Speaking to GMTV Oliver Letwin said the chancellor's finances were seriously imbalanced and warned of tax rises to come.
In an interview for the GMTV Sunday Programme, Letwin said Brown would have to resort to "magic" to meet his spending pledges while not breaking his golden rules on borrowing.
"If he could engage in magic it would present everybody else with a terrible problem but he can’t engage in magic," he said.
"He will be setting out a programme that will leave him with what almost every independent commentator, the International Monetary Fund, the Organisation for Economic Corporation Development, the Institute for Fiscal Studies, I could go on and on and on, all regard as a black hole in his finances."
Waste
Letwin called for a renewed assault on waste in the public services in order to avoid a new round of tax increases.
"There is at least now a consensus that £15 billion a year could be saved by not doing things so badly inside government, not least because the government has been adding hugely to the waste over the last few years," he said.
And following criticism from the prime minister, the shadow chancellor flatly denied that the Tories would cut spending on schools and hospitals.
He said the spending freeze, outlined last month, would not apply to "front line" services.
Labour attack
But Labour kept up the pressure on the Conservatives over their spending plans.
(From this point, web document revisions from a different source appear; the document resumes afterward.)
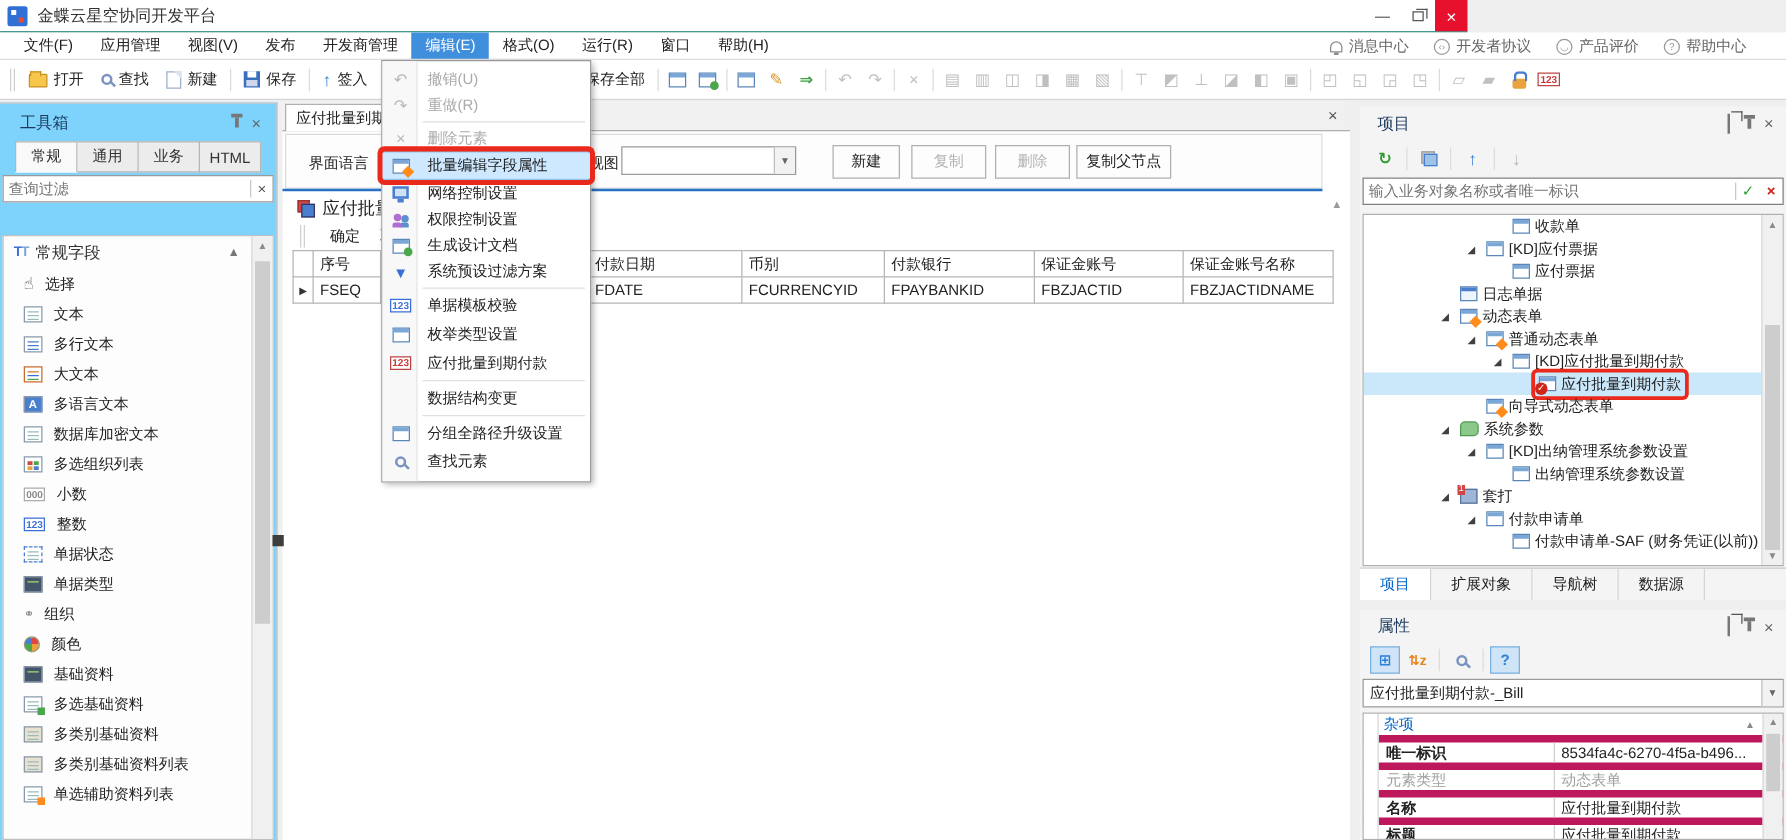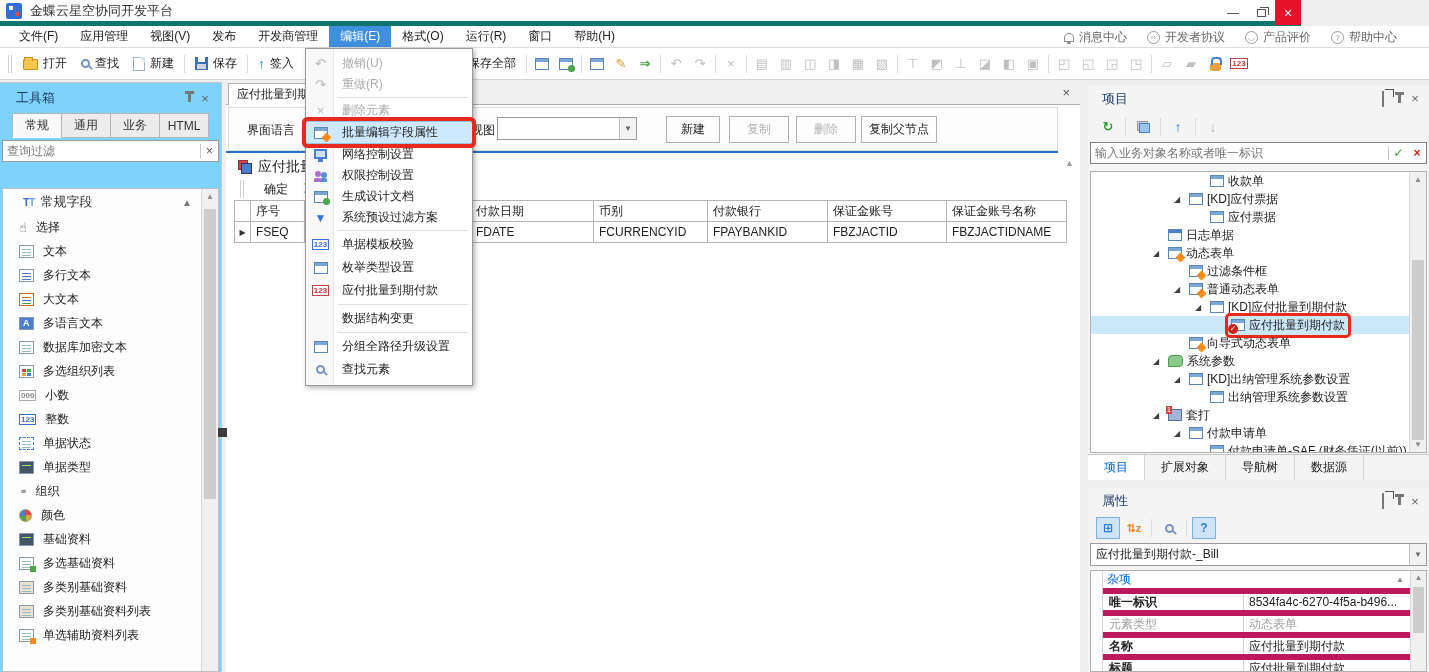"金蝶云星空协同开发平台" .titlebar { border-bottom: 5px solid #0f766e -> 1px solid #0f766e; width: 1301px -> 1174px }
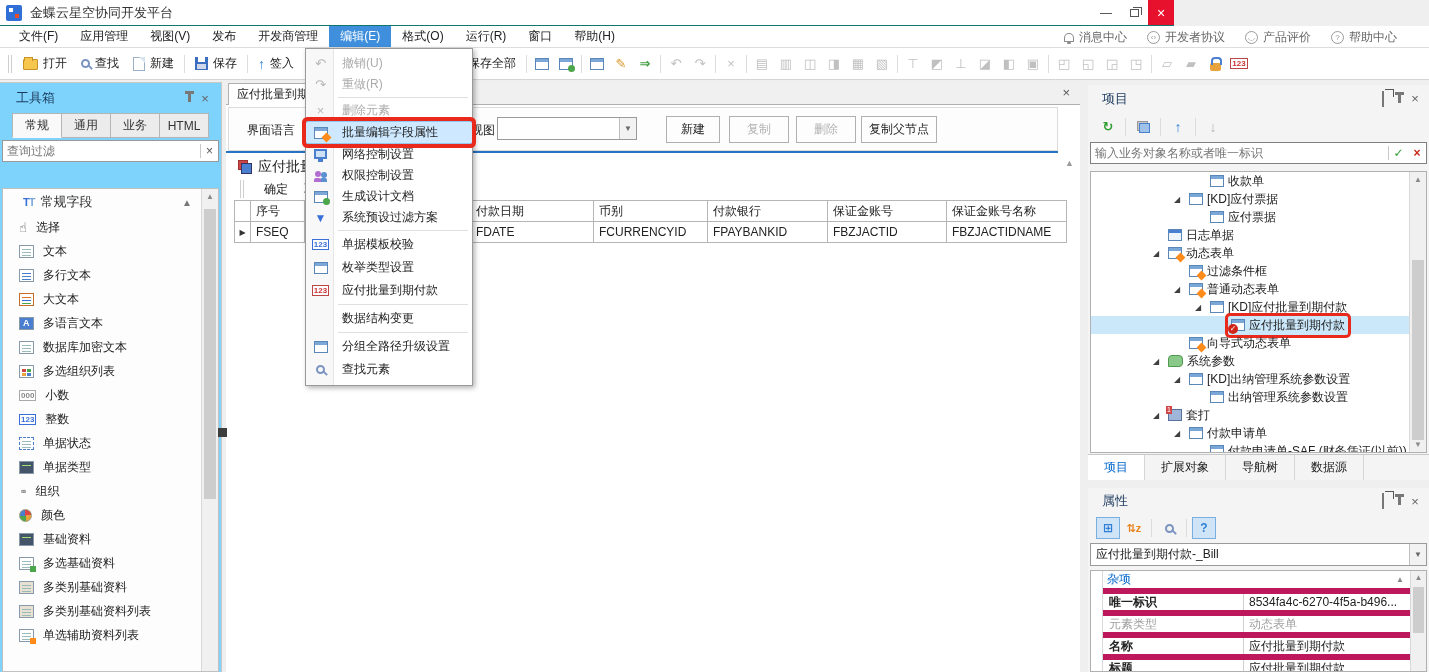"TT" .tbx-sect { margin-left: 12px -> none }
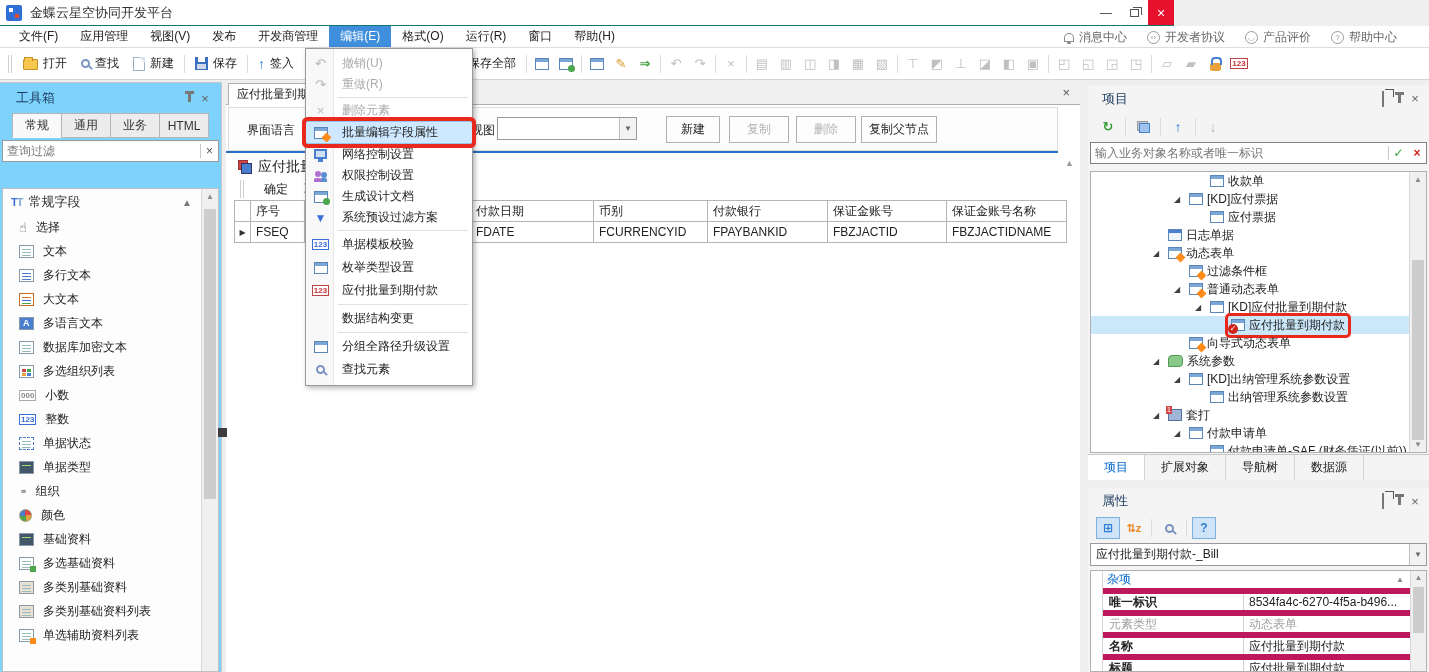"过滤条件框" div.trow { html: <div> <span>◢</span> <span> <span></span> <span>过滤条件框</span> </span> </div> -> none }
Labour's chairman Ian McCartney said: "Oliver Letwin wants to spend less on public services, less on hospitals, less on schools, less on police forces, less on transport.
"He wants to turn the clock back to recession. As well as taking out baseline money, he then goes to his patient passport to take £2 billion out of the frontline NHS services to subsidise private medical care."
"The British people do not want to go back to boom and bust cuts in public expenditure.
"They want a government with a stable economy, that will invest in public services and invest over a sustained period of time."